== Prompt ==
Reproduce the data below in full and exclude every picture.

== Data in this exercise ==
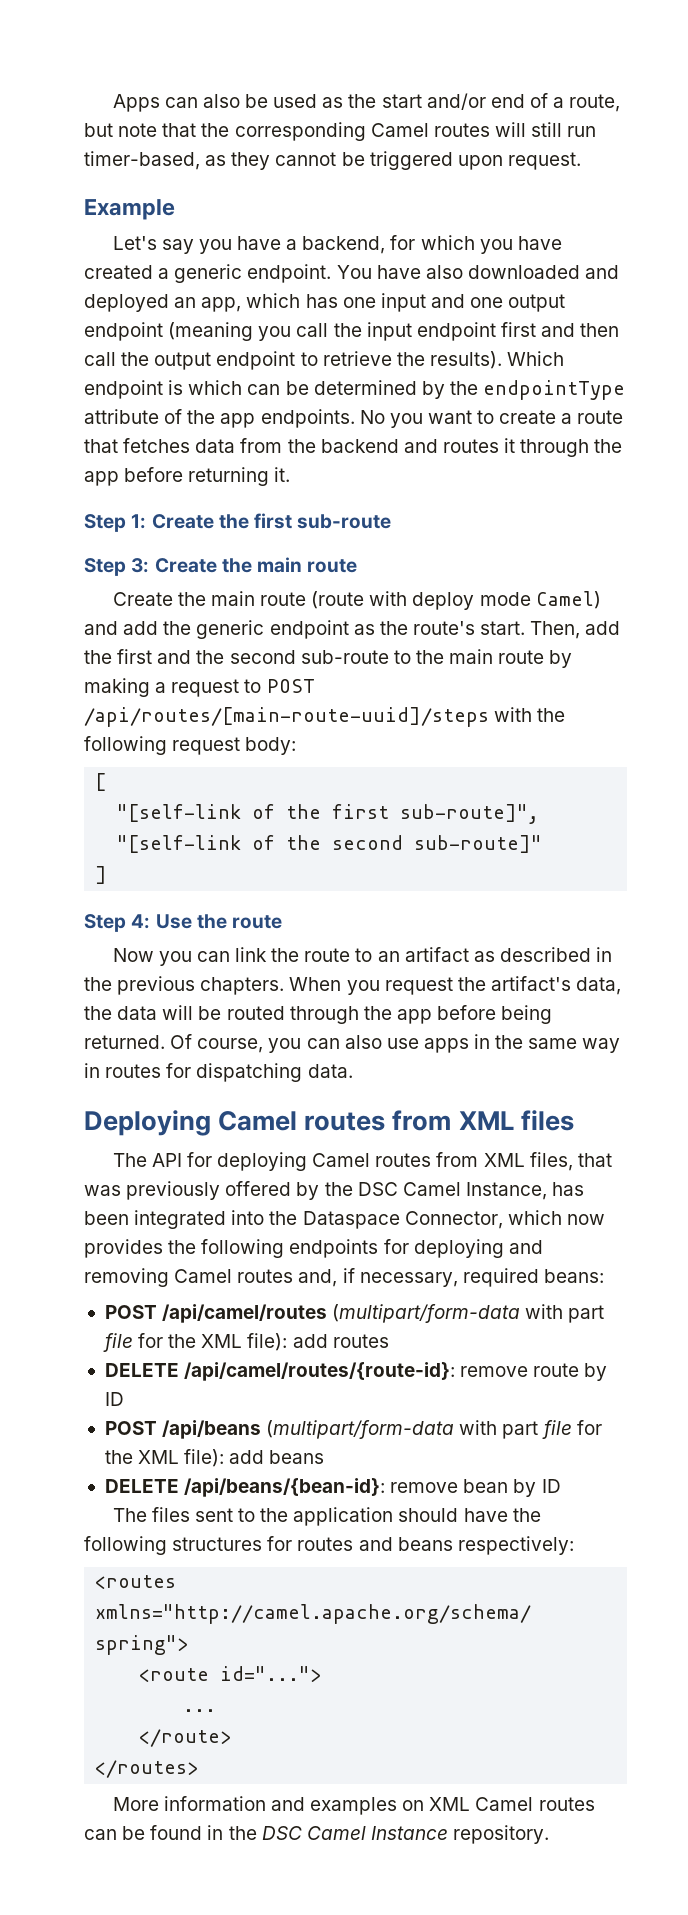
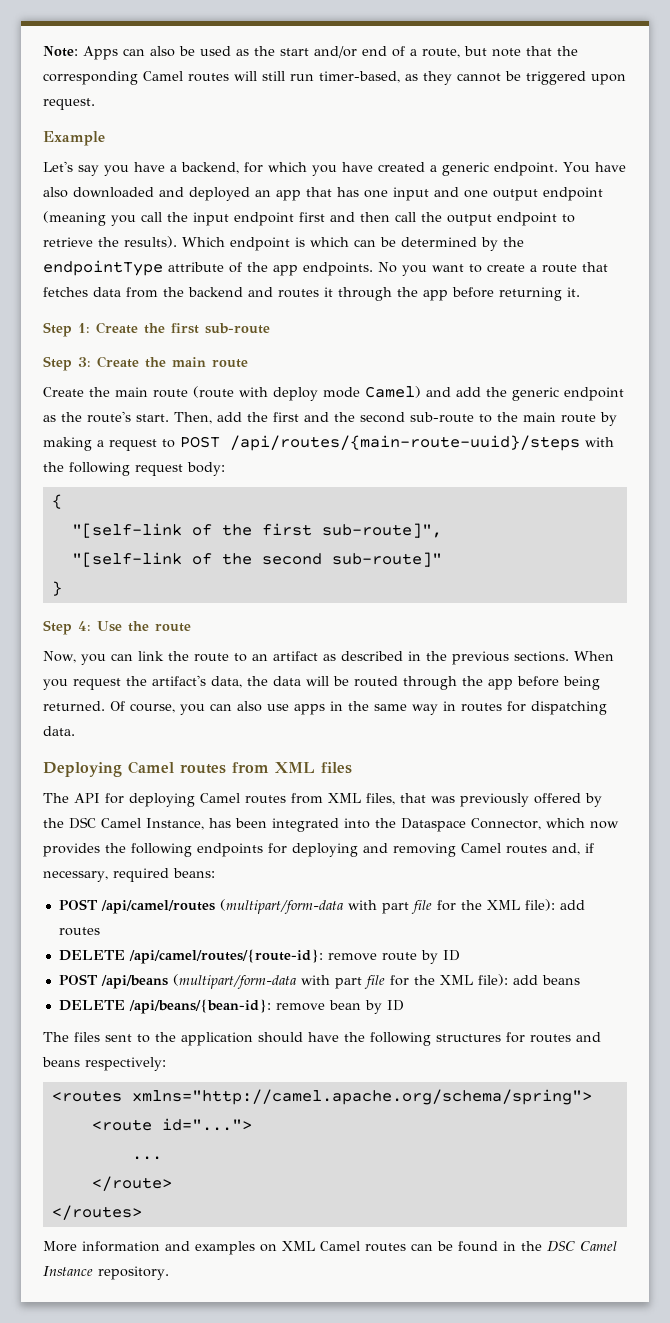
- Apps can also be used as the start and/or end of a route, but note that the corresponding Camel routes will still run timer-based, as they cannot be triggered upon request.
+ Note: Apps can also be used as the start and/or end of a route, but note that the corresponding Camel routes will still run timer-based, as they cannot be triggered upon request.
- You have also downloaded and deployed an app, which has one input and one output endpoint (meaning you call the input endpoint first and then call the output endpoint to retrieve the results).
+ You have also downloaded and deployed an app that has one input and one output endpoint (meaning you call the input endpoint first and then call the output endpoint to retrieve the results).
- Then, add the first and the second sub-route to the main route by making a request to POST /api/routes/[main-route-uuid]/steps with the following request body:
+ Then, add the first and the second sub-route to the main route by making a request to POST /api/routes/{main-route-uuid}/steps with the following request body:
- [
+ {
- ]
+ }
- Now you can link the route to an artifact as described in the previous chapters.
+ Now, you can link the route to an artifact as described in the previous sections.

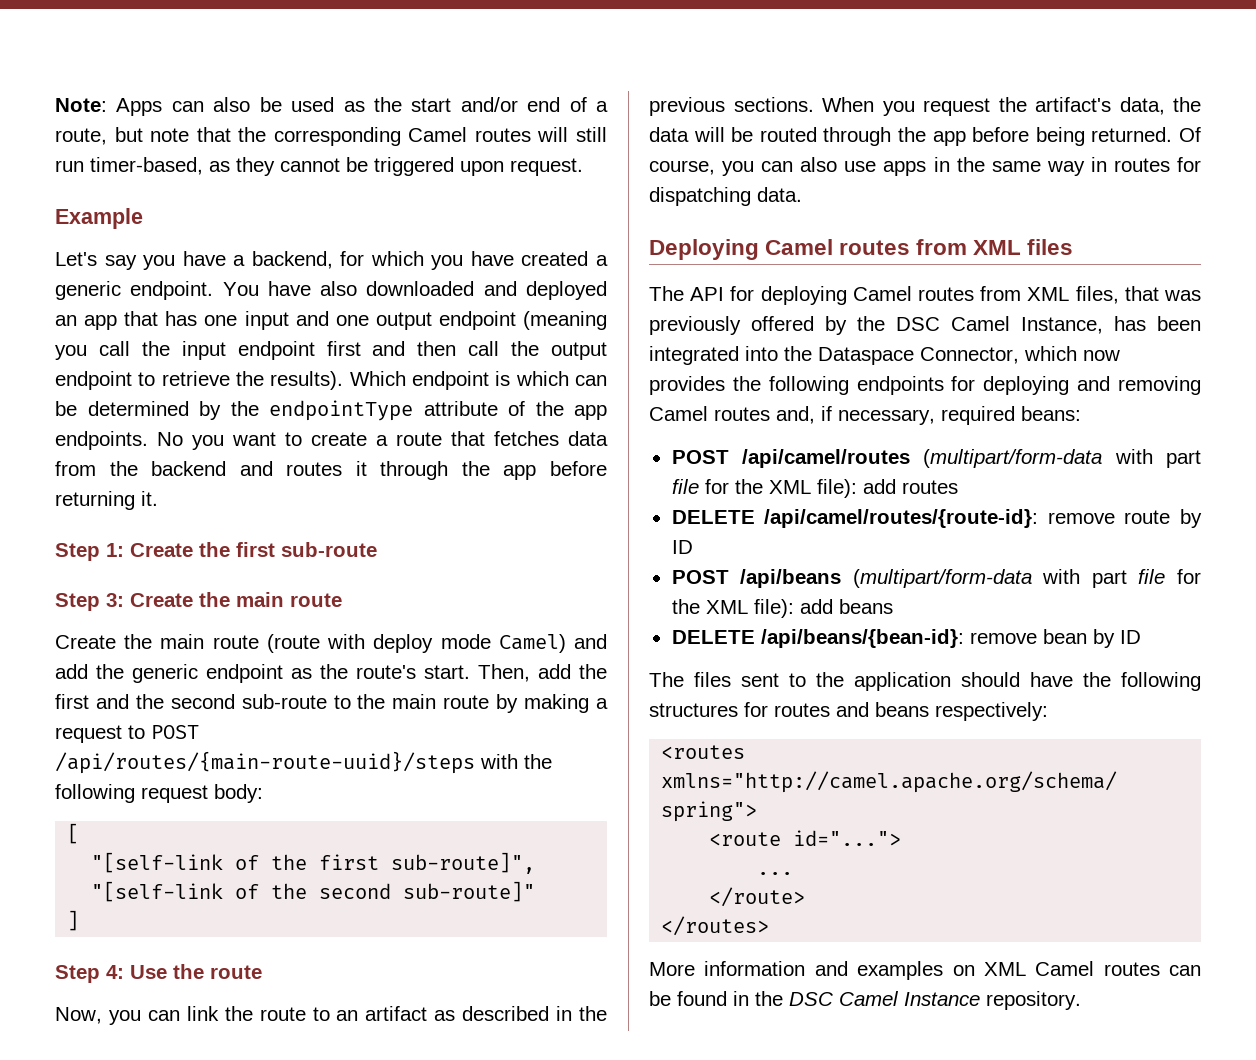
- {
+ [
- }
+ ]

== Exercise solution ==
- Apps can also be used as the start and/or end of a route, but note that the corresponding Camel routes will still run timer-based, as they cannot be triggered upon request.
+ Note: Apps can also be used as the start and/or end of a route, but note that the corresponding Camel routes will still run timer-based, as they cannot be triggered upon request.
- You have also downloaded and deployed an app, which has one input and one output endpoint (meaning you call the input endpoint first and then call the output endpoint to retrieve the results).
+ You have also downloaded and deployed an app that has one input and one output endpoint (meaning you call the input endpoint first and then call the output endpoint to retrieve the results).
- Then, add the first and the second sub-route to the main route by making a request to POST /api/routes/[main-route-uuid]/steps with the following request body:
+ Then, add the first and the second sub-route to the main route by making a request to POST /api/routes/{main-route-uuid}/steps with the following request body:
- [
+ {
- ]
+ }
- Now you can link the route to an artifact as described in the previous chapters.
+ Now, you can link the route to an artifact as described in the previous sections.

- {
+ [
- }
+ ]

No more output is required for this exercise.